[[ EXERCISE DATA, beginning ]]
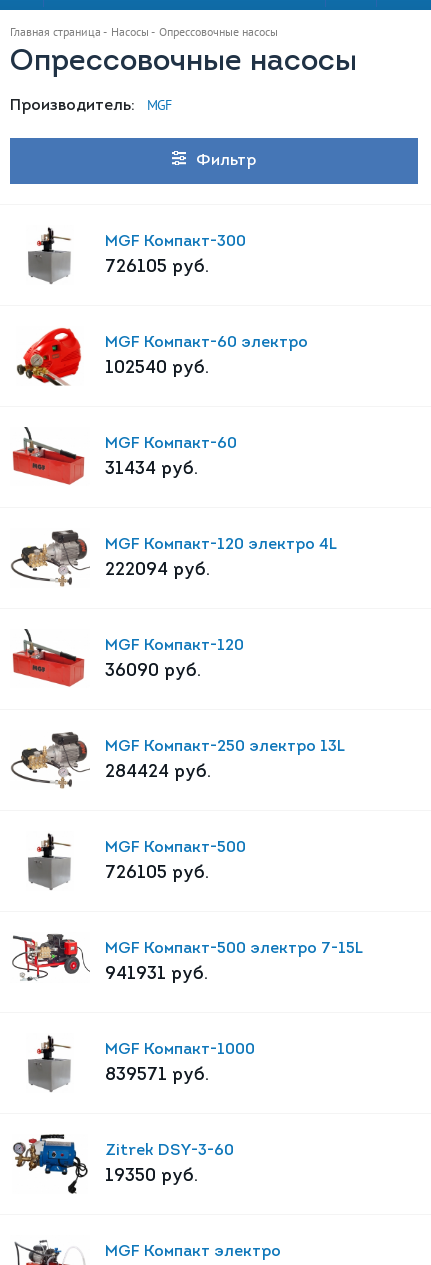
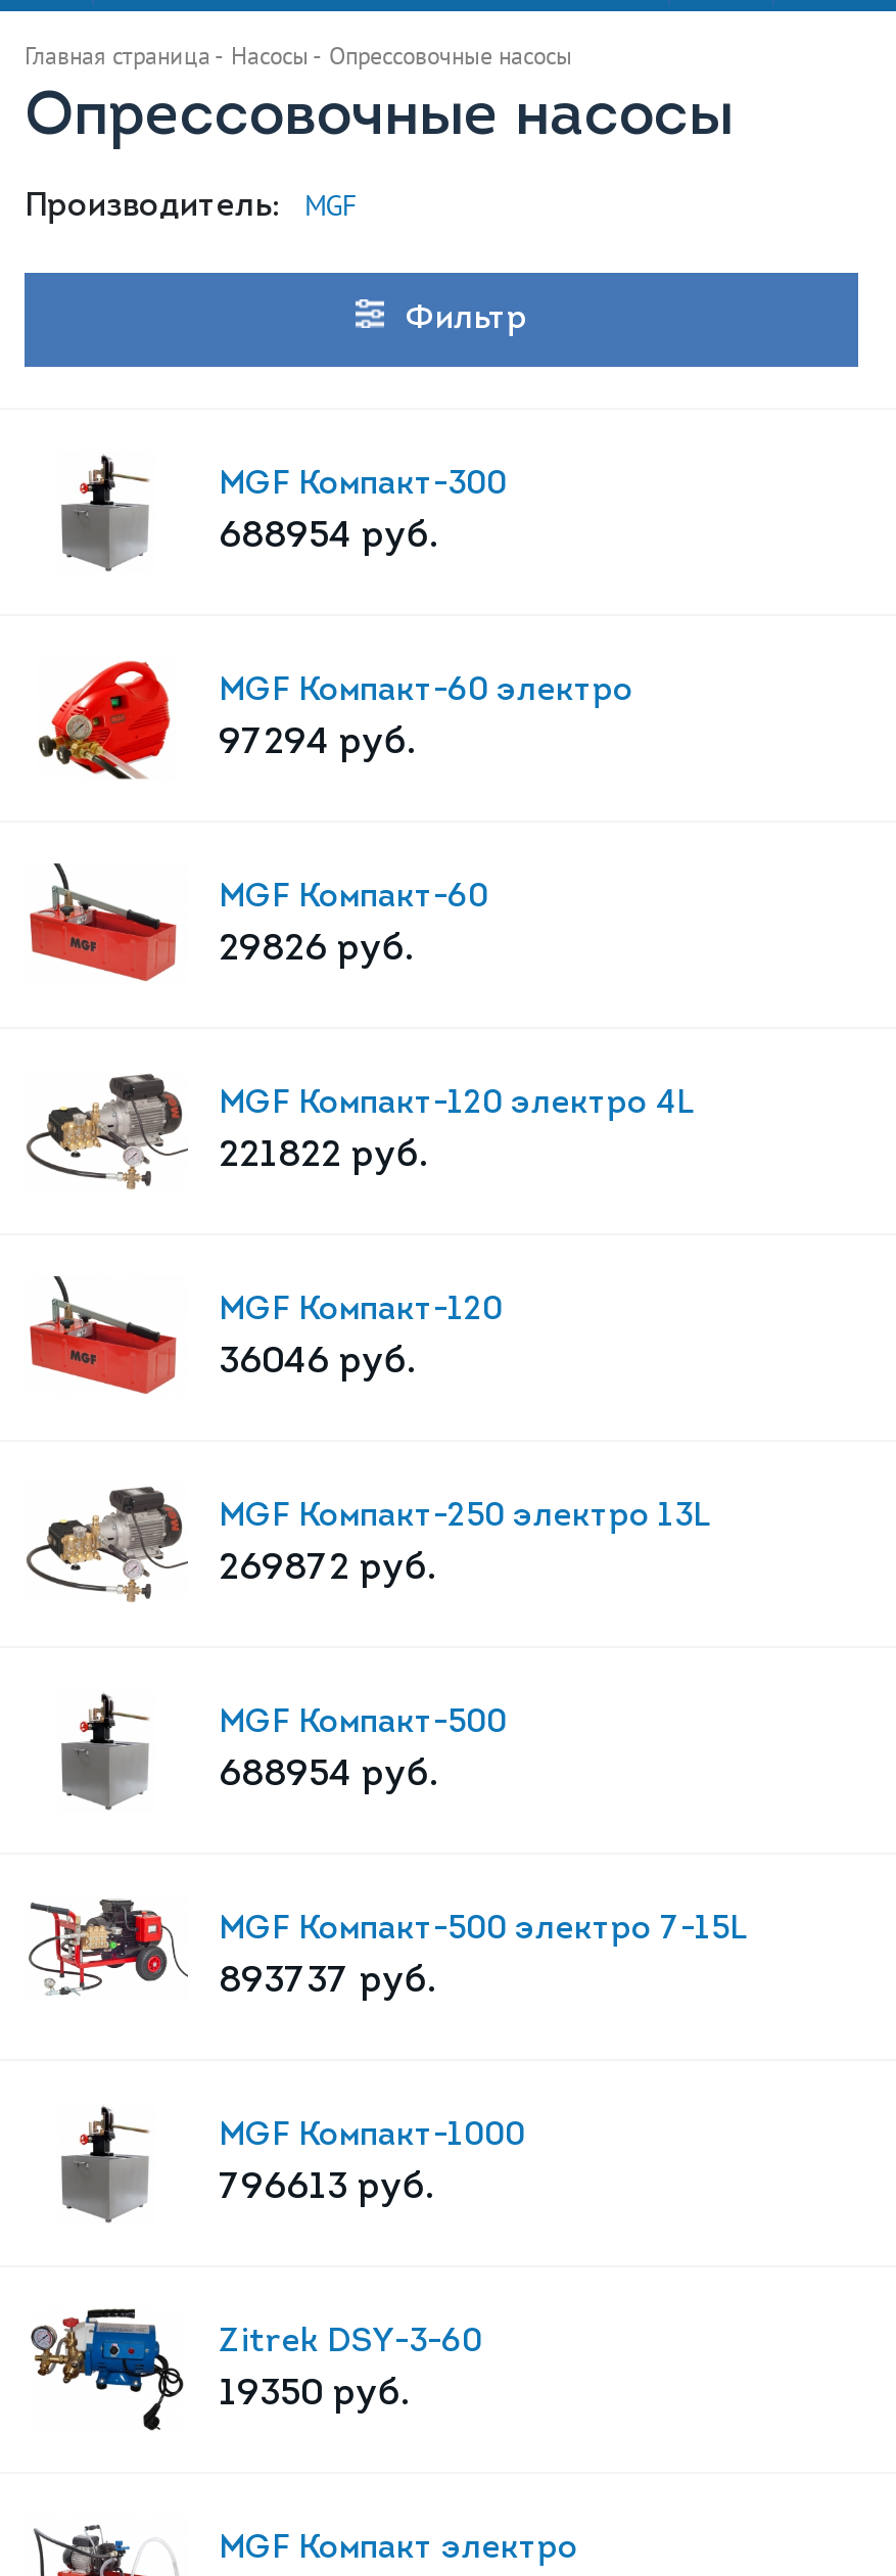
[105,258,209,277] 726105 руб. -> [219,517,437,556] 688954 руб.
[105,359,209,378] 102540 руб. -> [219,724,415,762] 97294 руб.
[105,460,198,479] 31434 руб. -> [219,930,413,969] 29826 руб.
[105,561,210,580] 222094 руб. -> [219,1136,427,1175] 221822 руб.
[105,662,201,681] 36090 руб. -> [219,1343,415,1382] 36046 руб.
[105,763,211,782] 284424 руб. -> [219,1549,435,1588] 269872 руб.
[105,864,209,883] 726105 руб. -> [219,1756,437,1795] 688954 руб.
[105,965,208,984] 941931 руб. -> [219,1962,435,2001] 893737 руб.
[105,1066,209,1085] 839571 руб. -> [219,2168,433,2207] 796613 руб.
[[ EXERCISE DATA, end ]]
● ASSIGNED TASK
Your task is to set down exactly the lines from the line containing "[105,864,209,883] 726105 руб." to the end of the data above, including both ends.

● WRITTEN SOLUTION
[105,864,209,883] 726105 руб. -> [219,1756,437,1795] 688954 руб.
[105,965,208,984] 941931 руб. -> [219,1962,435,2001] 893737 руб.
[105,1066,209,1085] 839571 руб. -> [219,2168,433,2207] 796613 руб.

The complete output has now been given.